◆ **MATERIAL SHOWN**:
--------------------------------------------------
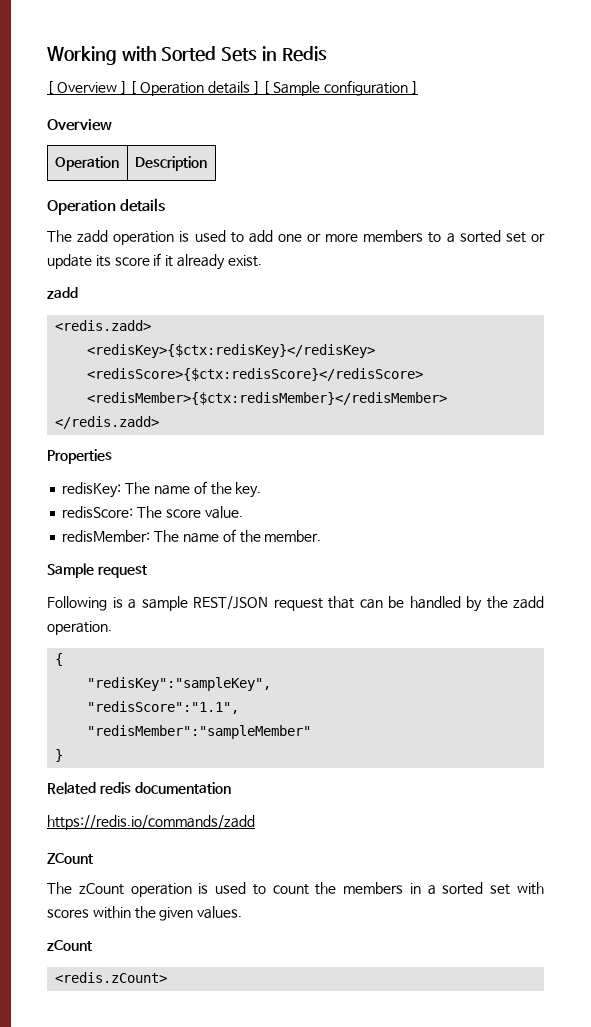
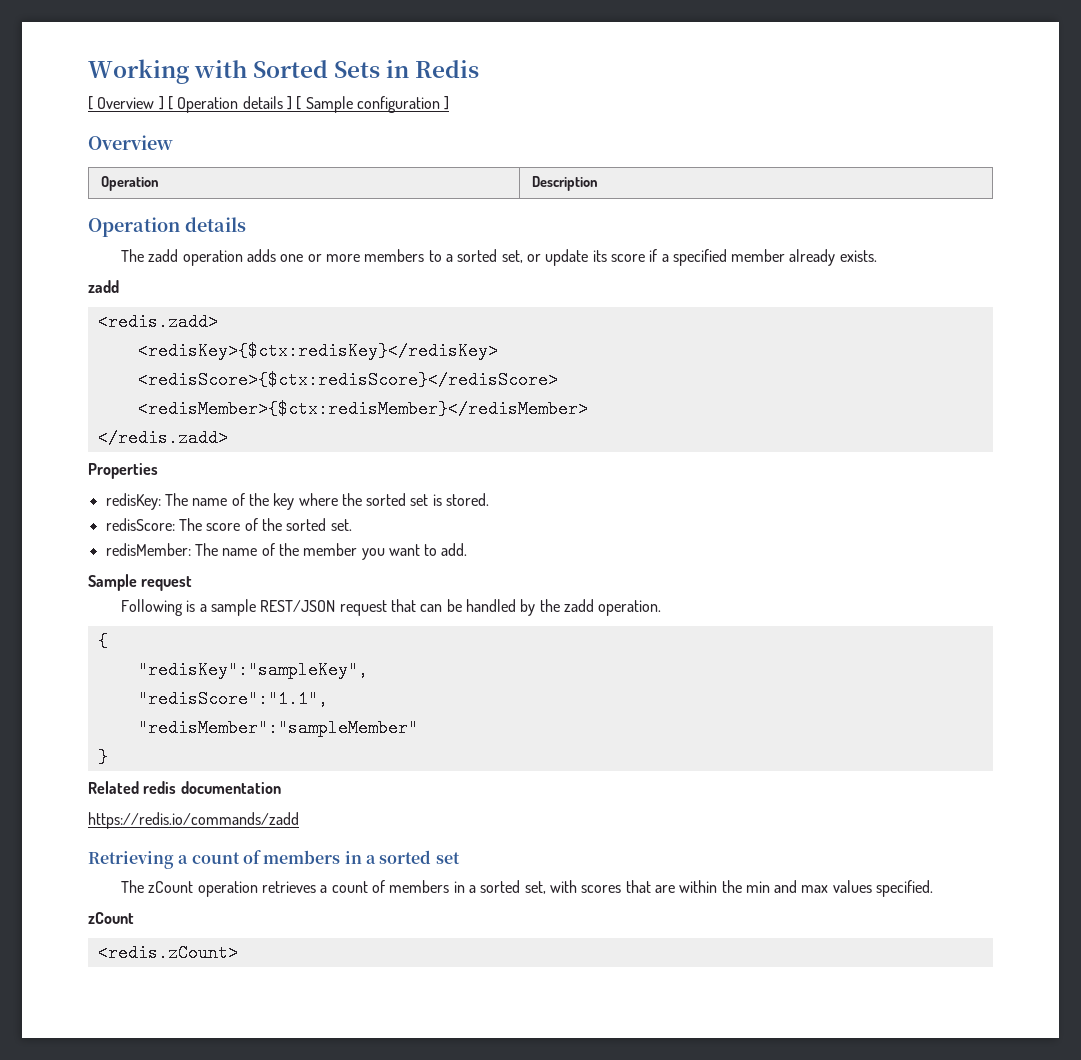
- The zadd operation is used to add one or more members to a sorted set or update its score if it already exist.
+ The zadd operation adds one or more members to a sorted set, or update its score if a specified member already exists.
- redisKey: The name of the key.
+ redisKey: The name of the key where the sorted set is stored.
- redisScore: The score value.
+ redisScore: The score of the sorted set.
- redisMember: The name of the member.
+ redisMember: The name of the member you want to add.
- ZCount
- The zCount operation is used to count the members in a sorted set with scores within the given values.
+ Retrieving a count of members in a sorted set
+ The zCount operation retrieves a count of members in a sorted set, with scores that are within the min and max values specified.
--------------------------------------------------
◆ **DIRECTIONS**: Each line of the data above should be reproduced without alteration, and no picture should appear in the copy.

◆ **RESULT**:
- The zadd operation is used to add one or more members to a sorted set or update its score if it already exist.
+ The zadd operation adds one or more members to a sorted set, or update its score if a specified member already exists.
- redisKey: The name of the key.
+ redisKey: The name of the key where the sorted set is stored.
- redisScore: The score value.
+ redisScore: The score of the sorted set.
- redisMember: The name of the member.
+ redisMember: The name of the member you want to add.
- ZCount
- The zCount operation is used to count the members in a sorted set with scores within the given values.
+ Retrieving a count of members in a sorted set
+ The zCount operation retrieves a count of members in a sorted set, with scores that are within the min and max values specified.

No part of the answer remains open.